## AIM OF THE TASK
Drop every picture, then transcribe the remaining data exactly.

RECORDS SHOWN below:

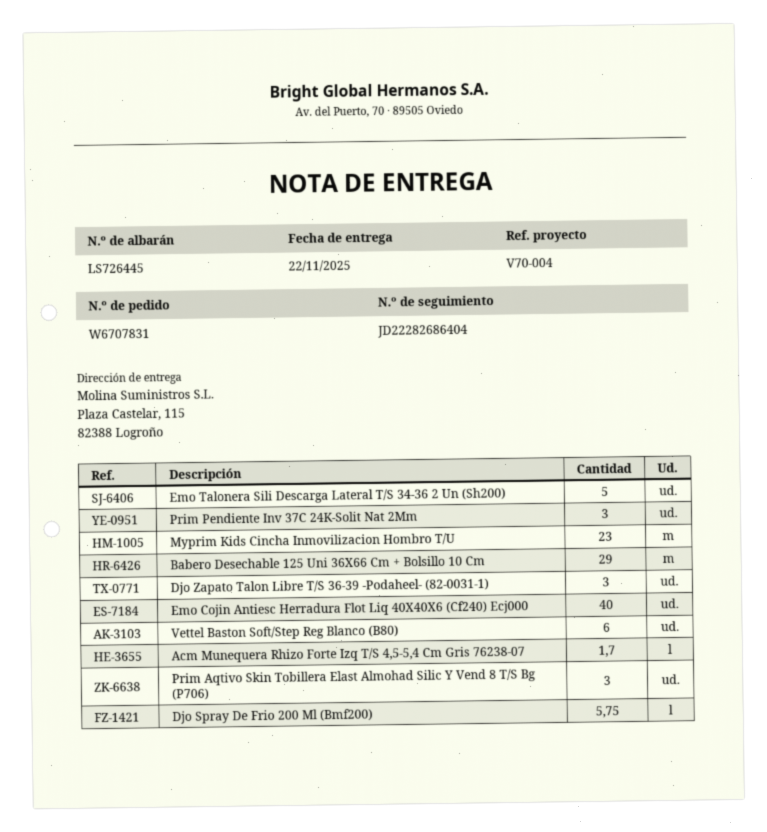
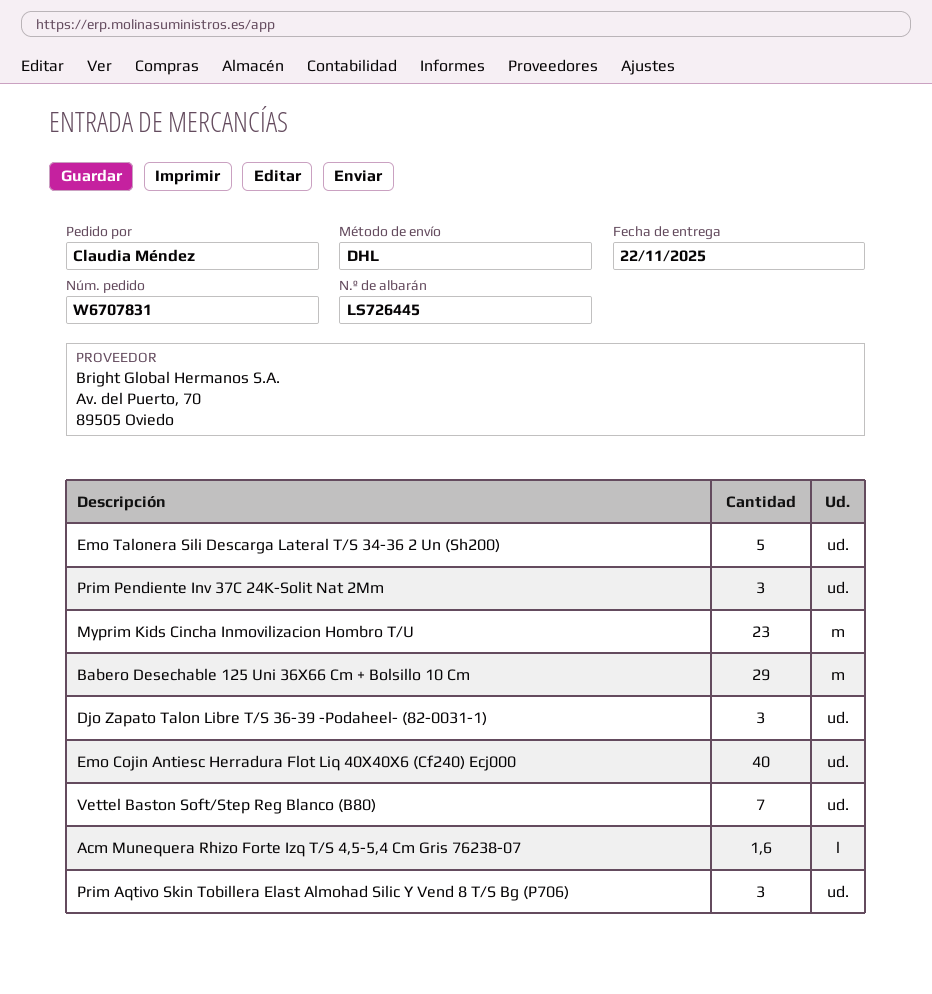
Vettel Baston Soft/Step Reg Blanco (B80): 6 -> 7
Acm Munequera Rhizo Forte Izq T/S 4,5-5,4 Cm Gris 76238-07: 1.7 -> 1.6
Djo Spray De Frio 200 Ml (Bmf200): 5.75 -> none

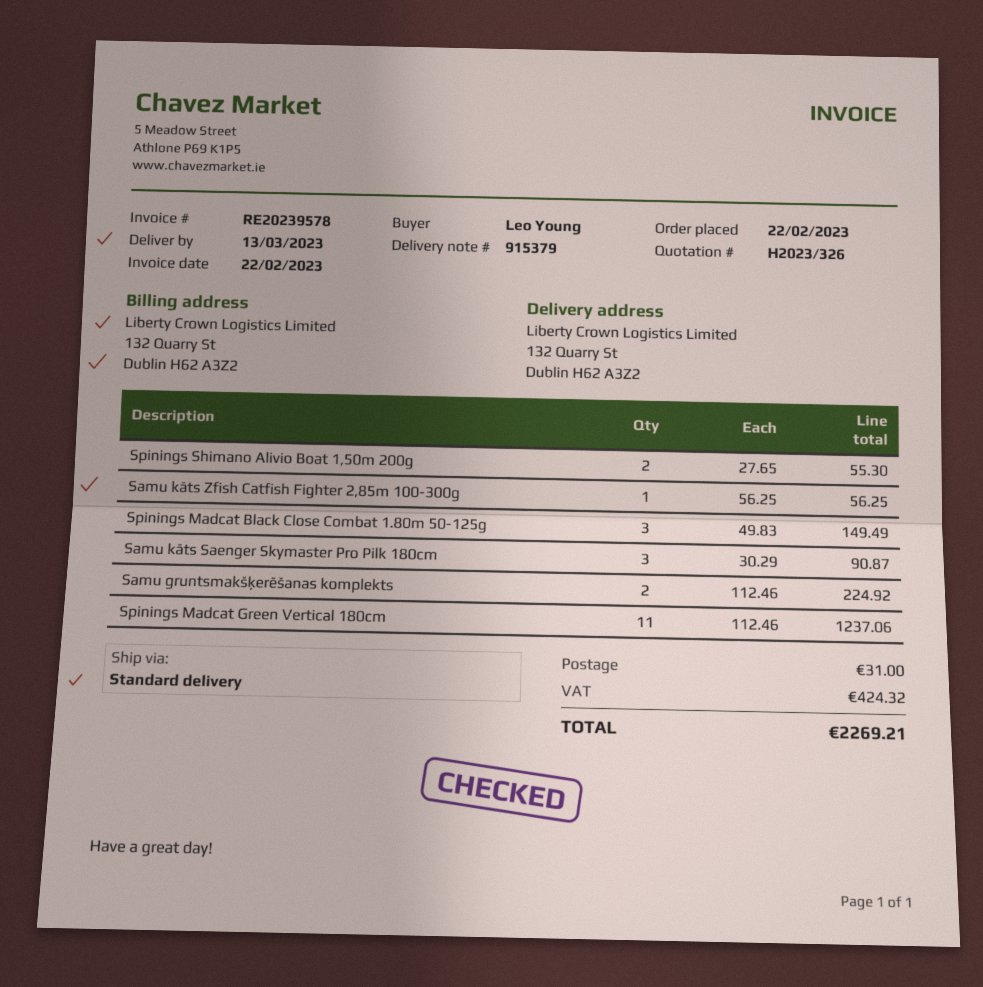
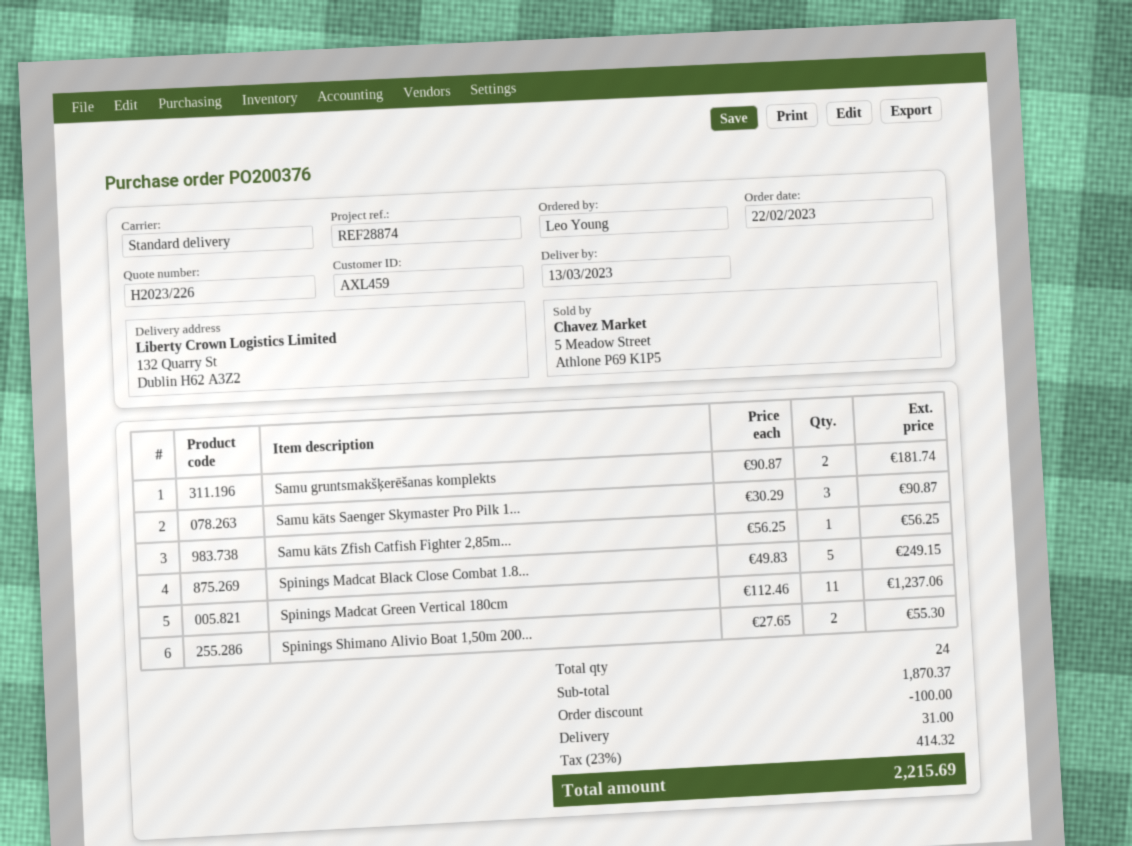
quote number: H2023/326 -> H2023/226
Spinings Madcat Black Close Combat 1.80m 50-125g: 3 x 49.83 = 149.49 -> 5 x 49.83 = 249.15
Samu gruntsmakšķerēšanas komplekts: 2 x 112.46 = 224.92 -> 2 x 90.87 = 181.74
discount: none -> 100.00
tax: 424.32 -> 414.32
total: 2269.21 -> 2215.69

End of RECORDS SHOWN.

## ANSWER TO THE EXERCISE
Vettel Baston Soft/Step Reg Blanco (B80): 6 -> 7
Acm Munequera Rhizo Forte Izq T/S 4,5-5,4 Cm Gris 76238-07: 1.7 -> 1.6
Djo Spray De Frio 200 Ml (Bmf200): 5.75 -> none

quote number: H2023/326 -> H2023/226
Spinings Madcat Black Close Combat 1.80m 50-125g: 3 x 49.83 = 149.49 -> 5 x 49.83 = 249.15
Samu gruntsmakšķerēšanas komplekts: 2 x 112.46 = 224.92 -> 2 x 90.87 = 181.74
discount: none -> 100.00
tax: 424.32 -> 414.32
total: 2269.21 -> 2215.69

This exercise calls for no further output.